Co-created by Gaiman, who wrote the script, and McKean, who directed, MirrorMask is an attempt to create a literate family fantasy for the DVD generation, in which repeated viewings will, the filmmakers hope, reveal something new each time.
“I wanted to get across that feeling I had as a kid,” says McKean. “I’d start watching a film and images would come up on the screen and I didn’t know where I was going to go or what I would be seeing.” The story line is a classic fantasy standby: A young girl (Stephanie Leonidas) rebels against her parents and finds herself lost, like Dorothy in Oz or Alice in Wonderland, trying to get back home.
But in the details, Gaiman and McKean strive to set their story apart. The girl’s parents aren’t the typical out-of-touch clods; they’re circus performers. And the fantasy world the girl finds herself in is of her own design, inspired by drawings she created and hung on her bedroom wall.
The drawings are McKean’s, who designed the film’s look, from the odd masks of the human characters to the mysterious floating giants, talking hedgehogs, monkeybirds and scurrying eyeball spiders.
“I like things that are made by hand,” says McKean, and MirrorMask looks every bit like one of his multimedia illustrations come to life. The long postproduction window after seven weeks of filming in Brighton, England, during the summer of 2003 was a relief; although McKean worried every day that he would be fired. “I had to design everything, and it was so arcane, no one could come in to debate it. It was the only thing that made me feel a little bit better in the morning.” Though the production went relatively smoothly, the initial creation caused the most headaches.
Henson offered Gaiman and McKean the use of her family’s home in London to come up with the story, neutral ground for McKean, who lives in the English countryside, and Gaiman, who moved to the United States from England 13 years ago.
Friends since 1986, they met as aspiring comic-book creators on an anthology designed to showcase England’s undiscovered comics talent. It turned out the publication was a sham, the publisher having lied about almost everything, including his name and the magazine’s offices, but the work the new friends produced got them noticed by legitimate publications, and they made names for themselves with the comic series Sandman. Gaiman was the writer and McKean provided the covers for all 75 issues, which lasted from 1988 to 1996 and gained them an international following.
Additionally, they’ve collaborated on children’s books: The Day I Swapped My Dad for Two Goldfish and The Wolves in the Walls. But collaborating on a book and collaborating on a movie are wildly different things, and their working relationship, which according to both men had always run smoothly, suffered some strains.
“We didn’t disagree up until working on MirrorMask, ” says McKean. “It was such a shock. We just really butted heads.” Some of the strain came from their restrictions.
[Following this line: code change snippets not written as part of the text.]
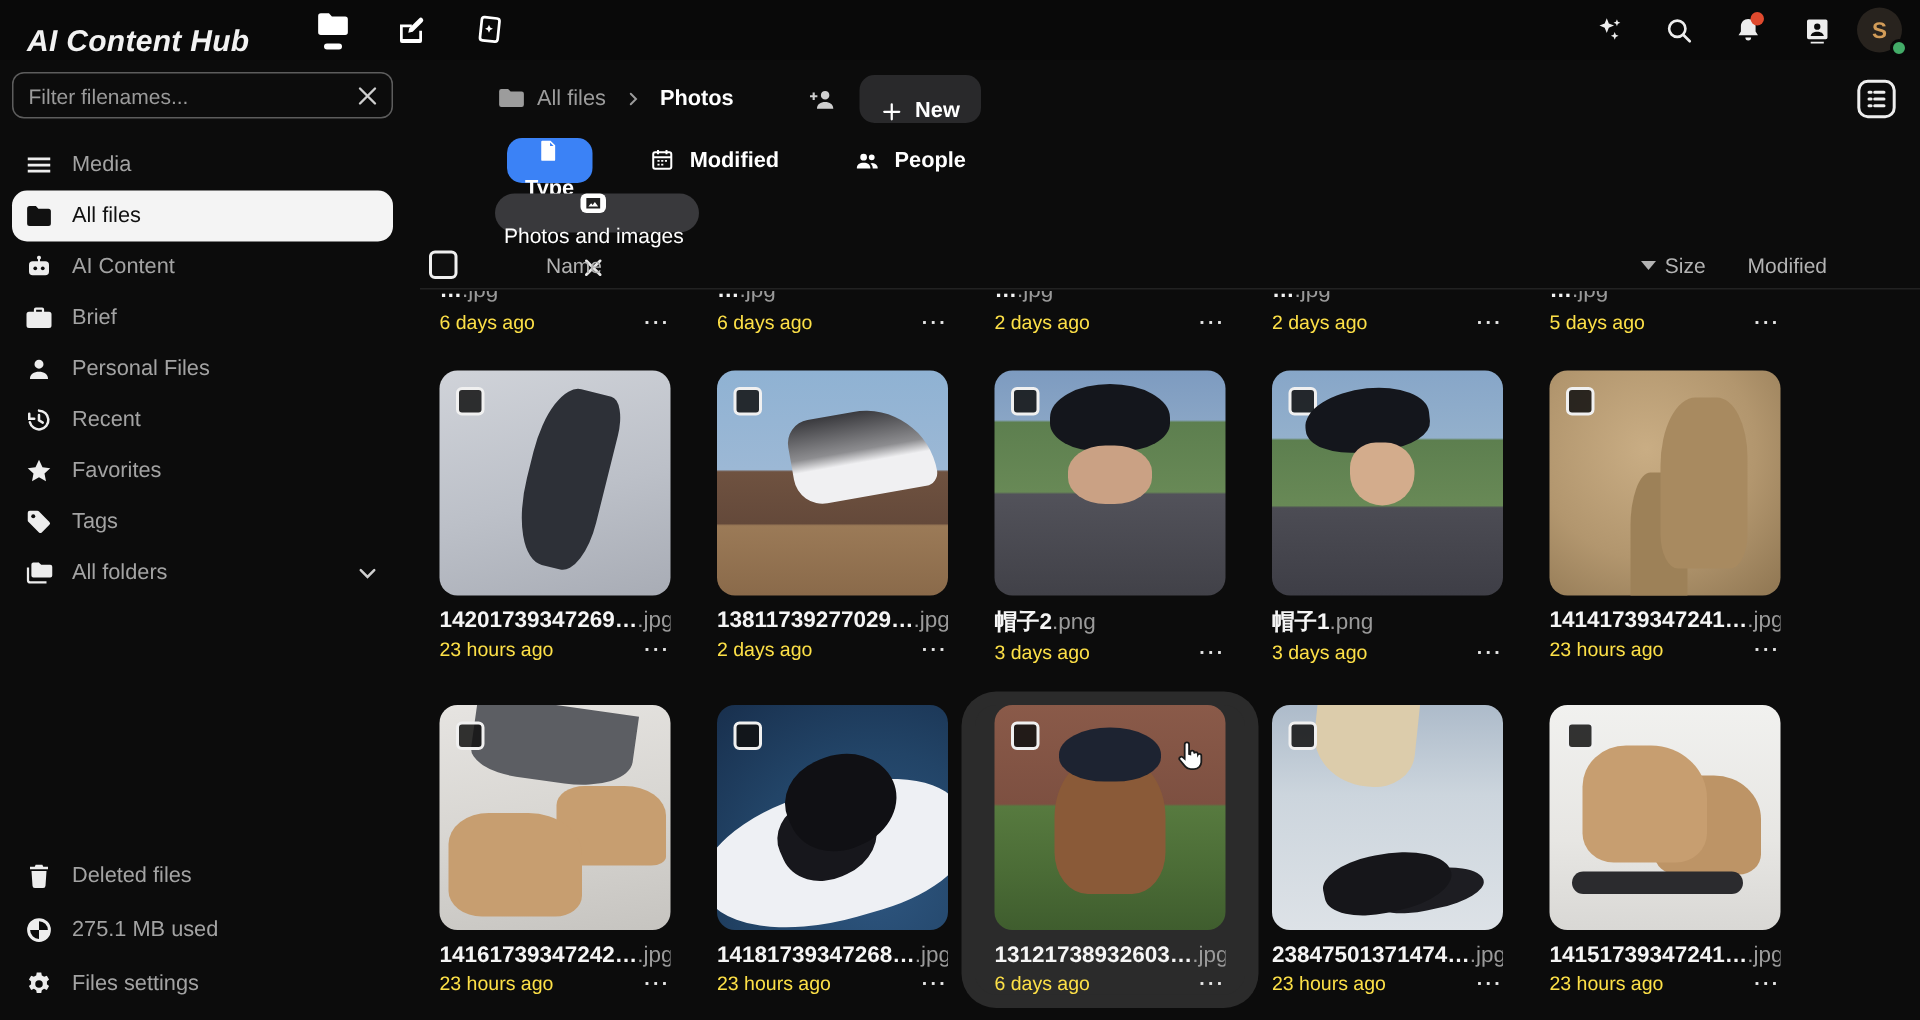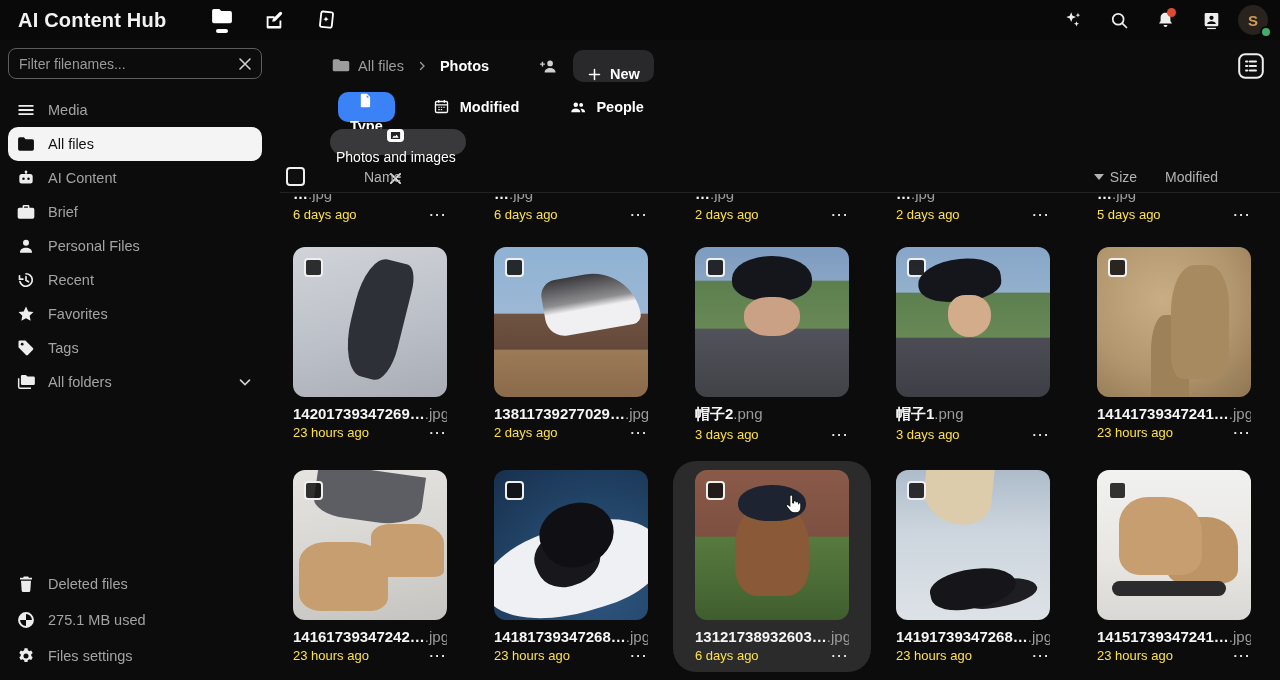--- a/index.html
+++ b/index.html
@@ -7,21 +7,21 @@
   body {
     width:1280px; height:680px; overflow:hidden;
     background:#0c0c0c; color:#f2f2f2;
     font-family:"Liberation Sans", sans-serif;
   }
   svg { display:block; }
   button { background:none; border:none; color:inherit; font-family:inherit; padding:0; cursor:pointer; }
 
   
   .topbar { height:40px; background:#090909; display:flex; align-items:center; justify-content:space-between; padding:0 12px; }
-  .tb-left { display:flex; align-items:center; gap:8px; }
+  .tb-left { display:flex; align-items:flex-end; gap:8px;font-style:italic; }
   .app-title { font-size:20px; font-weight:800; margin:0 26px 0 6px; letter-spacing:.2px; }
   .appbtn { width:44px; height:40px; display:flex; flex-direction:column; align-items:center; justify-content:center; color:#fff; position:relative; }
   .appbtn .appdot { width:12px; height:4px; border-radius:2px; background:#fff; margin-top:3px; }
   .tb-right { display:flex; align-items:center; gap:8px; }
   .tbico { width:38px; height:38px; display:flex; align-items:center; justify-content:center; color:#ededed; position:relative; }
   .notifdot { position:absolute; top:7px; right:8px; width:9px; height:9px; border-radius:50%; background:#e04a2e; }
   .avatar { width:30px; height:30px; border-radius:50%; background:#28231e; color:#d29c58; font-weight:700; font-size:15px; display:flex; align-items:center; justify-content:center; position:relative; }
   .status-dot { position:absolute; right:-4px; bottom:-3px; width:12px; height:12px; border-radius:50%; background:#43ac68; border:2px solid #090909; }
 
   
@@ -72,21 +72,21 @@
   .list-header { display:flex; align-items:center; height:32px; margin-top:6px; border-bottom:1px solid #222; padding-right:62px; }
   .lh-cb { margin-left:6px; }
   .cb { width:19px; height:19px; border:2px solid #f0f0f0; border-radius:4px; background:rgba(17,17,17,.85); display:inline-block; }
   .lh-name { margin-left:59px; color:#b3b3b3; font-size:14px; }
   .lh-spacer { flex:1 1 auto; }
   .lh-size { display:flex; align-items:center; gap:6px; color:#b3b3b3; font-size:14px; }
   .caret { width:0; height:0; border-left:5px solid transparent; border-right:5px solid transparent; border-top:6px solid #b3b3b3; display:inline-block; }
   .lh-mod { margin-left:28px; color:#b3b3b3; font-size:14px; }
 
   
-  .grid { display:grid; grid-template-columns:repeat(5,180px); gap:21px; margin-left:0px; }
+  .grid { display:grid; grid-template-columns:repeat(5,180px); gap:5px; margin-left:0px; }
   .grid.partial { margin-top:1px; }
   .grid.files-r1 { margin-top:25px; }
   .grid.files-r2 { margin-top:28px; }
 
   .pcell { width:180px; padding:0 13px; }
   .pclip { height:10px; overflow:hidden; }
   .pclip .inner { display:block; transform:translateY(-9px); font-size:15px; font-weight:600; color:#f5f5f5; white-space:nowrap; }
   .pclip .ext { color:#9a9a9a; font-weight:500; }
   .meta { display:flex; align-items:center; justify-content:space-between; margin-top:3px; }
   .date { font-size:13px; color:#fde047; }
@@ -575,21 +575,21 @@
         <div class="fname"><span>13121738932603…</span><span class="ext">.jpg</span></div>
         <div class="meta">
             <span class="date">6 days ago</span>
             <button class="dots"></button>
           </div>
       </div>
       <div class="tile">
         <div class="thumb" data-thumb="loafers-skirt">
             <span class="cb"></span>
           </div>
-        <div class="fname"><span>14191739347268…</span><span class="ext">.jpg</span></div>
+        <div class="fname"><span>23847501371474…</span><span class="ext">.jpg</span></div>
         <div class="meta">
             <span class="date">23 hours ago</span>
             <button class="dots"></button>
           </div>
       </div>
       <div class="tile">
         <div class="thumb" data-thumb="boot-cube">
             <span class="cb"></span>
           </div>
         <div class="fname"><span>14151739347241…</span><span class="ext">.jpg</span></div>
Gaiman, who’d previously written larger budgeted scripts for directors such as Robert Zemeckis and Terry Gilliam, had trouble reining in his creative impulses.
“I would come up with an idea and Dave would say, ‘No you can’t do that.’ And I’d say, ‘Why not?’ and he’d say, ‘Because we can’t afford it.’ There are shapeless black birds in the film because that’s really cheap to produce. I quite happily would have written eagles or something.” The arguments don’t seem to have fazed either man.
As Gaiman describes it, “We’re like two intersecting Venn diagrams. There’s this gray area in the middle where we meet. After 20 years together, we’re like this bizarre old married couple.”